His most successful years as a player were with the rough-edged St. Louis Cardinals, Dizzy Dean's Gashouse Gang, in the mid-1930s, where he fit in well with the grungy, foul-mouthed team. But Durocher's great chance came in 1939, when the Brooklyn Dodgers, after six straight losing seasons, offered to make him the team's manager. He quickly built the nucleus of a good team, purchasing the young Pee Wee Reese to replace himself at shortstop, grabbing such fading stars as Dixie Walker off the American League's waivers, finding the likes of Dolph Camilli and Kirby Higbe, and stealing the rookie sensation Pete Reiser from the Cardinals. In 1941, Durocher's third season as manager, the Dodgers had a hundred-win season and captured the National League pennant for the first time in in 21 years.

Though he did better with the Giants, managing them to the pennant in 1951 and World Series victory in 1954, his first years as a manager with the Dodgers may have been his most creative and impressive. They also set in place the pattern of the bully, loudmouth, gambler, and lightning rod he remained for the rest of his career. He fought with fans, punching one of them in the jaw. Watching the league-leading Carl Furillo bat for the Dodgers in 1953, he yelled out his demand that the Giant's pitcher "stick it in his ear," and Furillo was injured in the brawl after being hit by the pitch. Durocher shouted down team owners, league presidents, his own players, and especially umpires—the cause of his 95 career ejections from games.
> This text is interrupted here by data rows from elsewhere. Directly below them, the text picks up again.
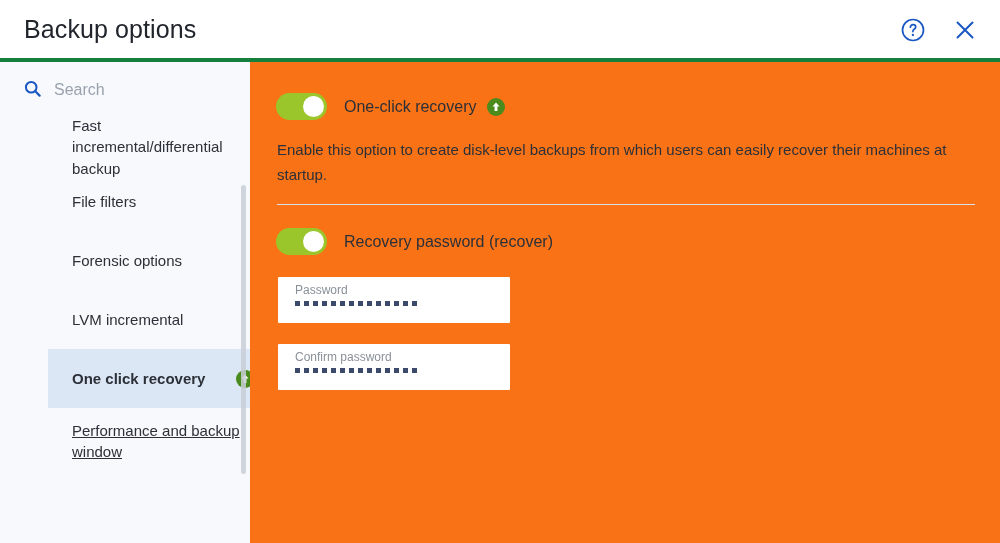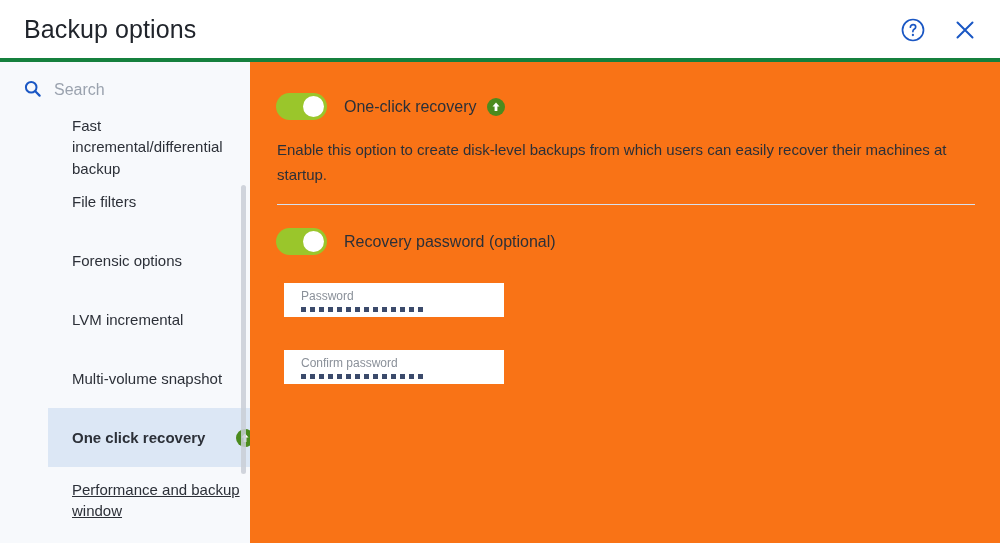--- a/index.html
+++ b/index.html
@@ -279,7 +279,7 @@
       <div class="toggle">
         <div class="knob"></div>
       </div>
-      <div class="opt-label">Recovery password (optional)</div>
+      <div class="opt-label">Recovery password (recover)</div>
     </div>
 
     <div class="field pw1">

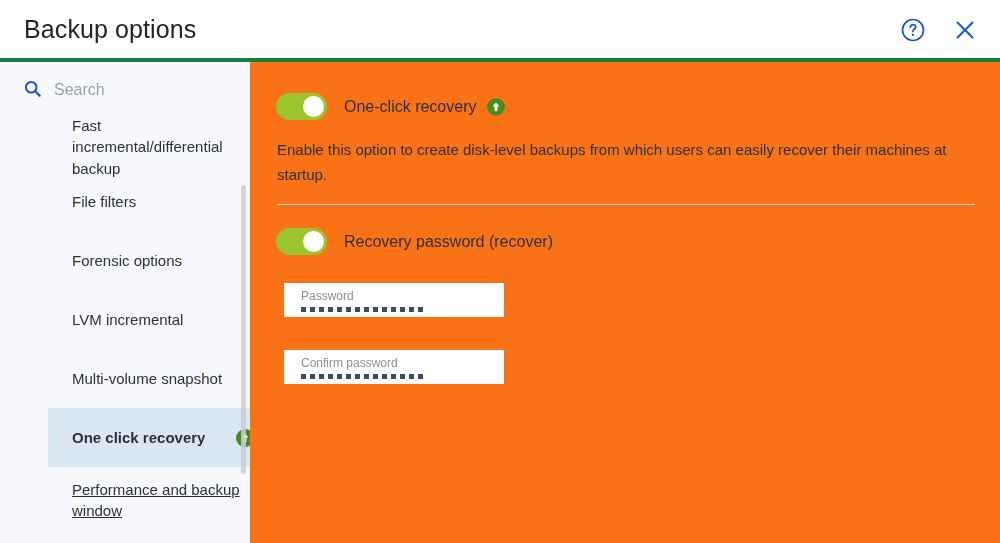--- a/index.html
+++ b/index.html
@@ -157,7 +157,7 @@
     left: 27px;
     width: 234px; height: 48px;
     background: #ffffff;
-    border: 7px solid #f97316;
+    border: 1px solid #f97316;
     border-radius: 2px;
   }
   .field.pw1 { top: 214px; }

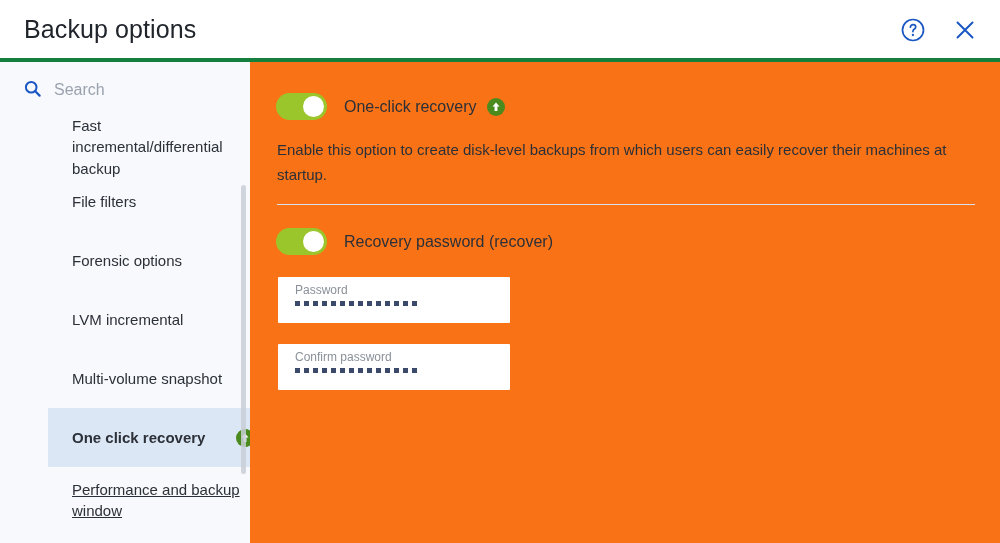--- a/index.html
+++ b/index.html
@@ -233,9 +233,6 @@
         <span class="nav-label">LVM incremental</span>
       </div>
 
-      <div class="nav-item">
-        <span class="nav-label">Multi-volume snapshot</span>
-      </div>
 
       <div class="nav-item selected">
         <span class="nav-label">One click recovery</span>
In 1947, baseball commissioner Happy Chandler suspended the Dodger manager for the season, in part (as Dickson shows) as a favor to Yankees owner Larry MacPhail, who was feuding with Durocher. But Chandler had other reasons, too. Durocher really was consorting with "known gamblers," a serious offense in baseball, even if he wasn't gambling himself. But, of course, he was gambling himself. Durocher helped rig a crap game that stole more than a month's salary from a Tiger pitcher (probably Dizzy Trout), and he bet on everything that moved.

His career in the 1960s and 1970s consisted more of stunts than competitive managing (although he did reasonably well with the Cubs). Still, the focus was always on Durocher. A Dodgers' defeat in the 1940s would be announced as "Leo the Lip Angry at Team for Loss," and a Giants victory in the 1950s would be headlined as "Durocher Predicted Yesterday's Win." Despite his Catholic upbringing, he was much married and divorced, including to the actress Laraine Day, and all the gossipy details were reported in the newspapers, as well.

That was the key. Durocher was a good manager, if not quite a truly great one. As each job dissolved into acrimony, he would eventually find another job—and it wasn't because baseball found his talents irreplaceable. What the teams wanted from him was his celebrity and his newsworthiness. Baseball has always been a sport posing as mass entertainment—and say what you will about the man, he was entertaining, in a black-hat sort of way. In terms of the sport, Durocher was competent. In terms of the entertainment, he led the league.

The line "Nice guys finish last" is often attributed to Durocher. Paul Dickson shows in his new biography that the manager never quite said it, but we remember the line because it captures something about how Leo Durocher forced himself into the public eye in the 1930s. He made a career of nastiness, and if the inverse of his famous line doesn't follow—if mean guys don't necessarily finish first—at least Durocher wouldn't risk it. He sure as hell wasn't going to finish last.